Tra promesse di tregua e telefonate di Macron col Cremlino, ieri in Ucraina si è continuato a morire per l’orrore scatenato da Vladimir Putin. Con tutte le motivazioni che su questo giornale non abbiamo mai nascosto, a partire dalla provocatoria espansione della Nato fino ai confini russi, questa guerra ha però un preciso responsabile: il tiranno di Mosca.
Al potere da decenni, Putin era assediato da tempo dal dissenso interno e dalla crisi economica, e ricostruire il mito della vecchia Urss l’unica via per restare in sella, facendo leva del revanscismo. La resistenza di Kiev e l’isolamento internazionale hanno complicato i piani, facendo crescere nella popolazione russa, specie tra i più giovani, la consapevolezza di essere schiacciati da un dittatore.

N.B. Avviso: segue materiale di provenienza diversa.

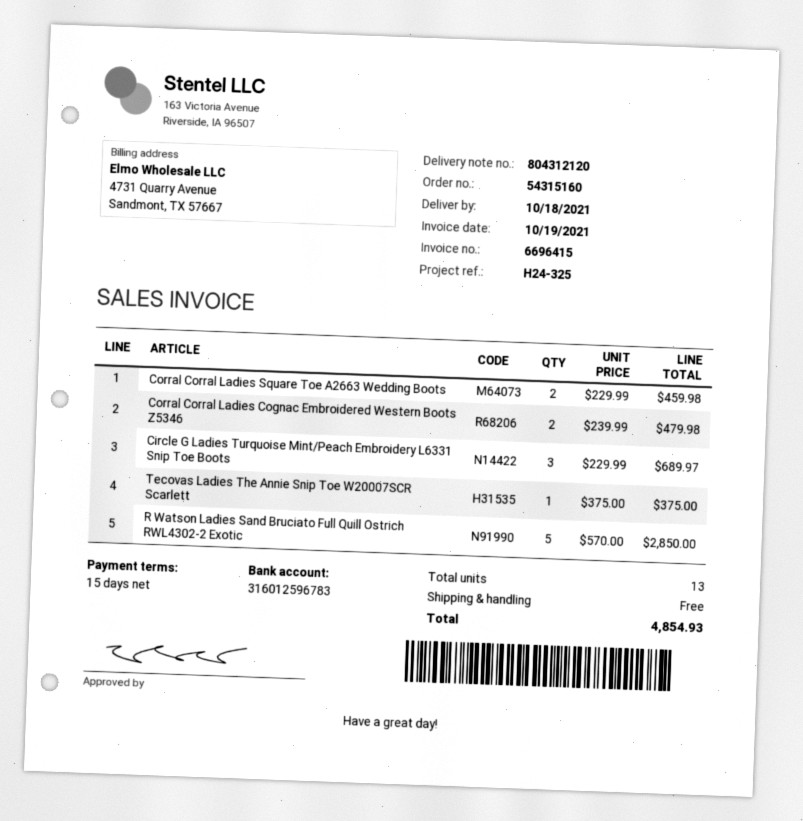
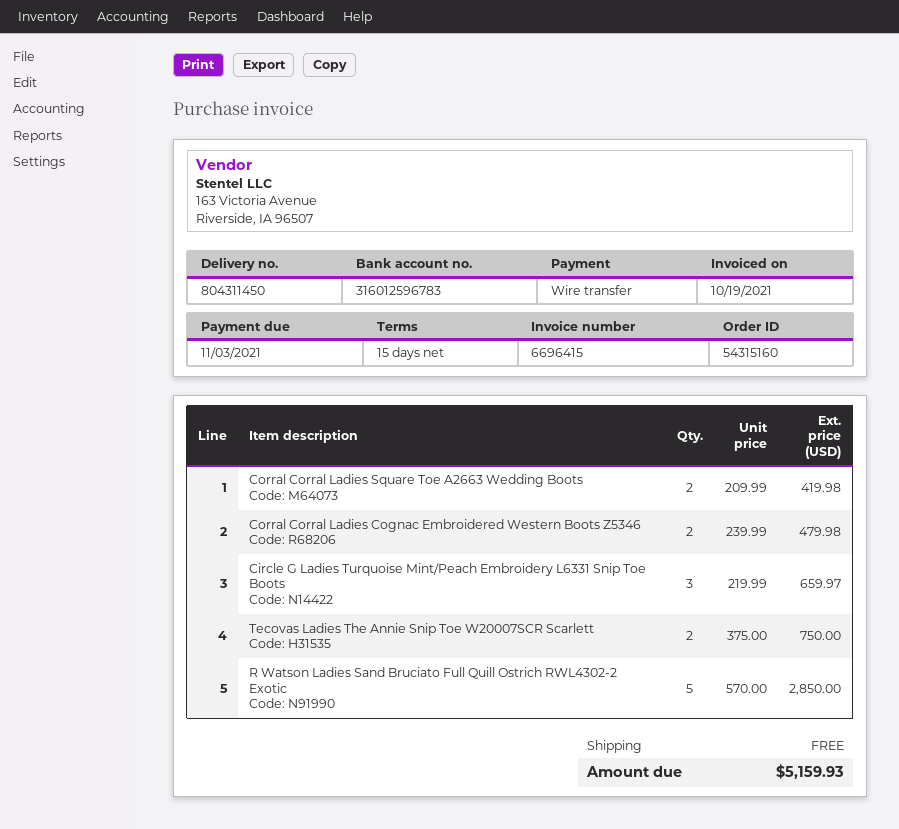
delivery note number: 804312120 -> 804311450
Corral Corral Ladies Square Toe A2663 Wedding Boots: 2 x 229.99 = 459.98 -> 2 x 209.99 = 419.98
Circle G Ladies Turquoise Mint/Peach Embroidery L6331 Snip Toe Boots: 3 x 229.99 = 689.97 -> 3 x 219.99 = 659.97
Tecovas Ladies The Annie Snip Toe W20007SCR Scarlett: 1 x 375.00 = 375.00 -> 2 x 375.00 = 750.00
total: 4854.93 -> 5159.93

La debolezza del loro zar diventerà perciò sempre maggiore, e per restare al comando Putin dovrà aumentare di nuovo le pretese, in un’escalation senza fine. Non c’è modo di uscirne, dunque, se non spingendo in ogni modo la caduta di questo macellaio, imperdonabile per la strage che sta provocando, di cui merita di rispondere al tribunale per i crimini di guerra.
Non c’è alternativa, quindi, alle sanzioni, ma bisogna anche finirla di giustificare un tale assassino, a partire da quei leader politici che andavano a braccetto con Mosca, e che ora prendono le distanze ma poi non smantellano la rete di relazioni con gli amici russi, né dimostrano di fare sul serio spiegandoci di cosa trattavano i loro emissari all’hotel Metropol, o spolverano il ritratto di Vladimir Putin sulla scrivania, come fa il sindaco di Verona, di Fratelli d’Italia, in attesa di tempi migliori.